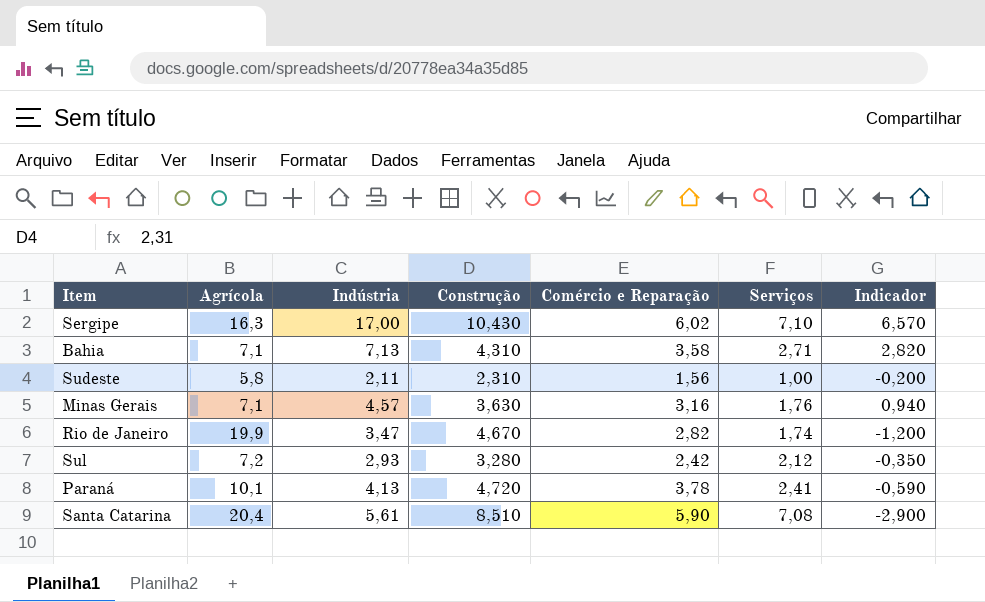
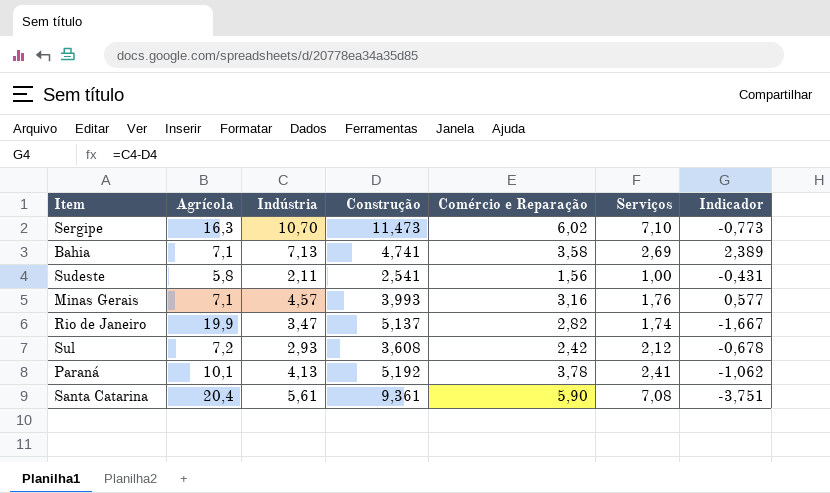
Sergipe | Indústria: 17,00 -> 10,70
Sergipe | Construção: 10,430 -> 11,473
Sergipe | Indicador: 6,570 -> -0,773
Bahia | Construção: 4,310 -> 4,741
Bahia | Serviços: 2,71 -> 2,69
Bahia | Indicador: 2,820 -> 2,389
Sudeste | Construção: 2,310 -> 2,541
Sudeste | Indicador: -0,200 -> -0,431
Minas Gerais | Construção: 3,630 -> 3,993
Minas Gerais | Indicador: 0,940 -> 0,577
Rio de Janeiro | Construção: 4,670 -> 5,137
Rio de Janeiro | Indicador: -1,200 -> -1,667
Sul | Construção: 3,280 -> 3,608
Sul | Indicador: -0,350 -> -0,678
Paraná | Construção: 4,720 -> 5,192
Paraná | Indicador: -0,590 -> -1,062
Santa Catarina | Construção: 8,510 -> 9,361
Santa Catarina | Indicador: -2,900 -> -3,751

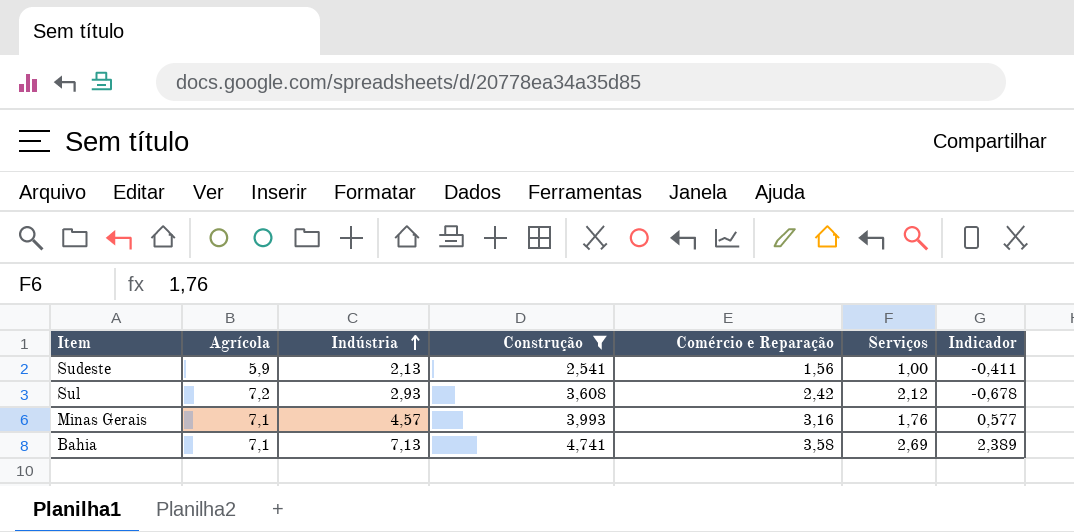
filter: none -> Construção <= 4,741
row order: none -> Indústria ascending
Sudeste | Agrícola: 5,8 -> 5,9
Sudeste | Indústria: 2,11 -> 2,13
Sudeste | Indicador: -0,431 -> -0,411

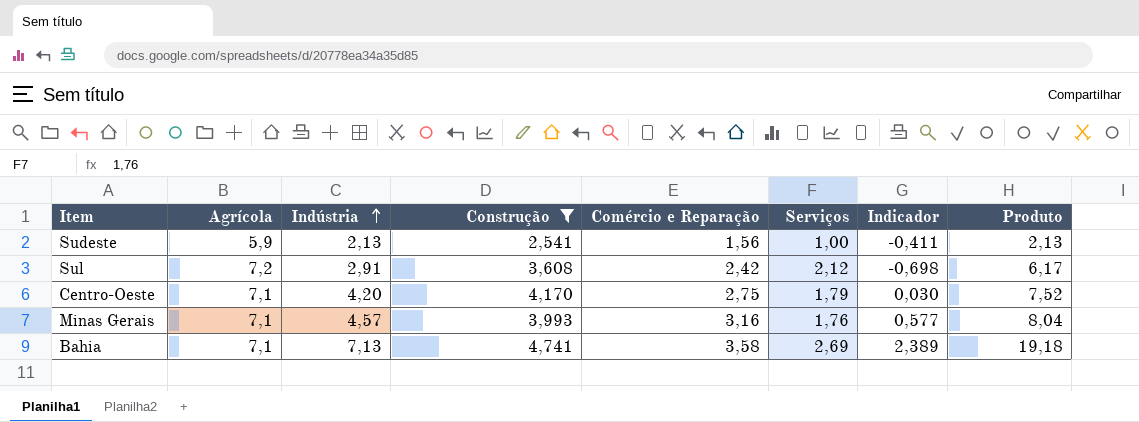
column Produto | formula: none -> [Indústria] * [Serviços]
Sul | Indústria: 2,93 -> 2,91
Sul | Indicador: -0,678 -> -0,698
row Centro-Oeste: none -> 7,1 | 4,20 | 4,170 | 2,75 | 1,79 | 0,030 | 7,52

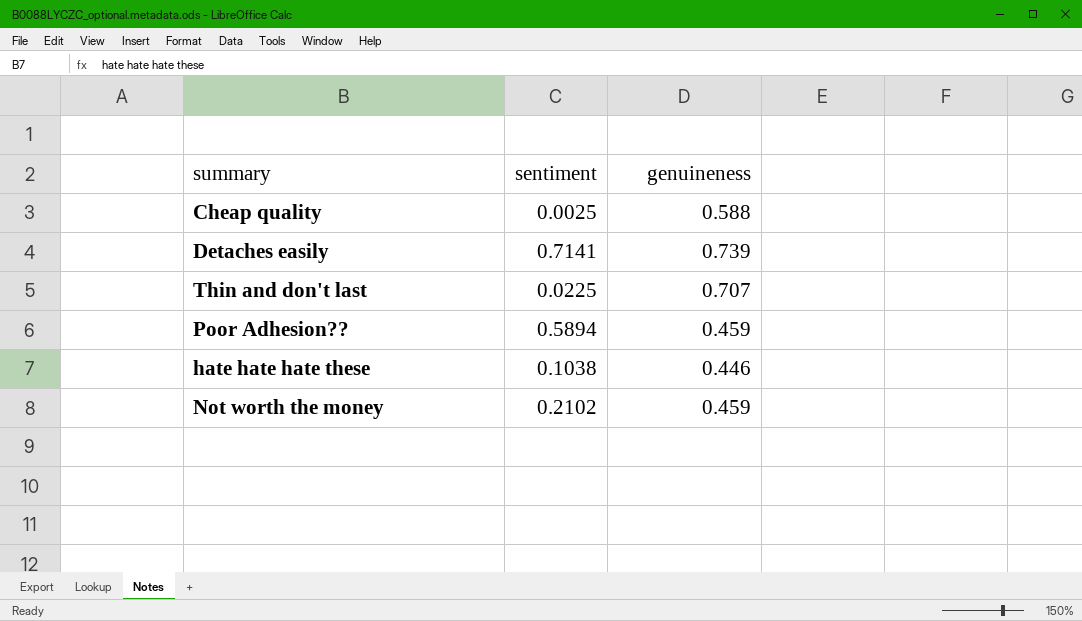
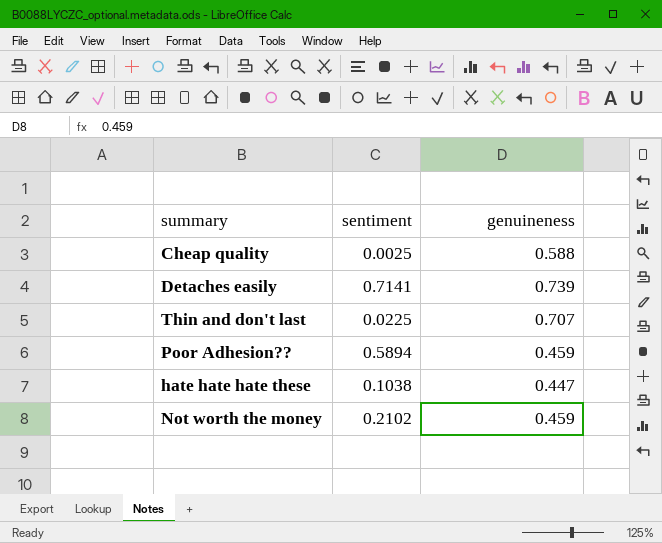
hate hate hate these | genuineness: 0.446 -> 0.447

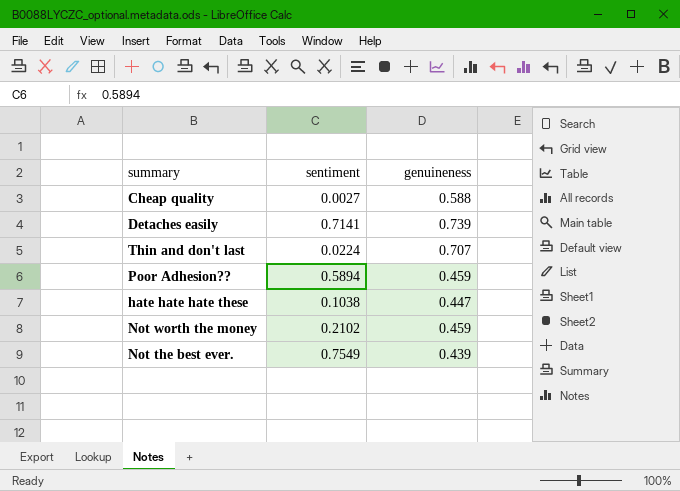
Cheap quality | sentiment: 0.0025 -> 0.0027
Thin and don't last | sentiment: 0.0225 -> 0.0224
row Not the best ever.: none -> 0.7549 | 0.439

→ EXERCISE INSTRUCTIONS
Hand back exactly the lines from the one with "Sul | Indicador: -0,678 -> -0,698" through the last line of the data above, both ends included, with every picture left out.

→ RESULT OF THIS EXERCISE
Sul | Indicador: -0,678 -> -0,698
row Centro-Oeste: none -> 7,1 | 4,20 | 4,170 | 2,75 | 1,79 | 0,030 | 7,52

hate hate hate these | genuineness: 0.446 -> 0.447

Cheap quality | sentiment: 0.0025 -> 0.0027
Thin and don't last | sentiment: 0.0225 -> 0.0224
row Not the best ever.: none -> 0.7549 | 0.439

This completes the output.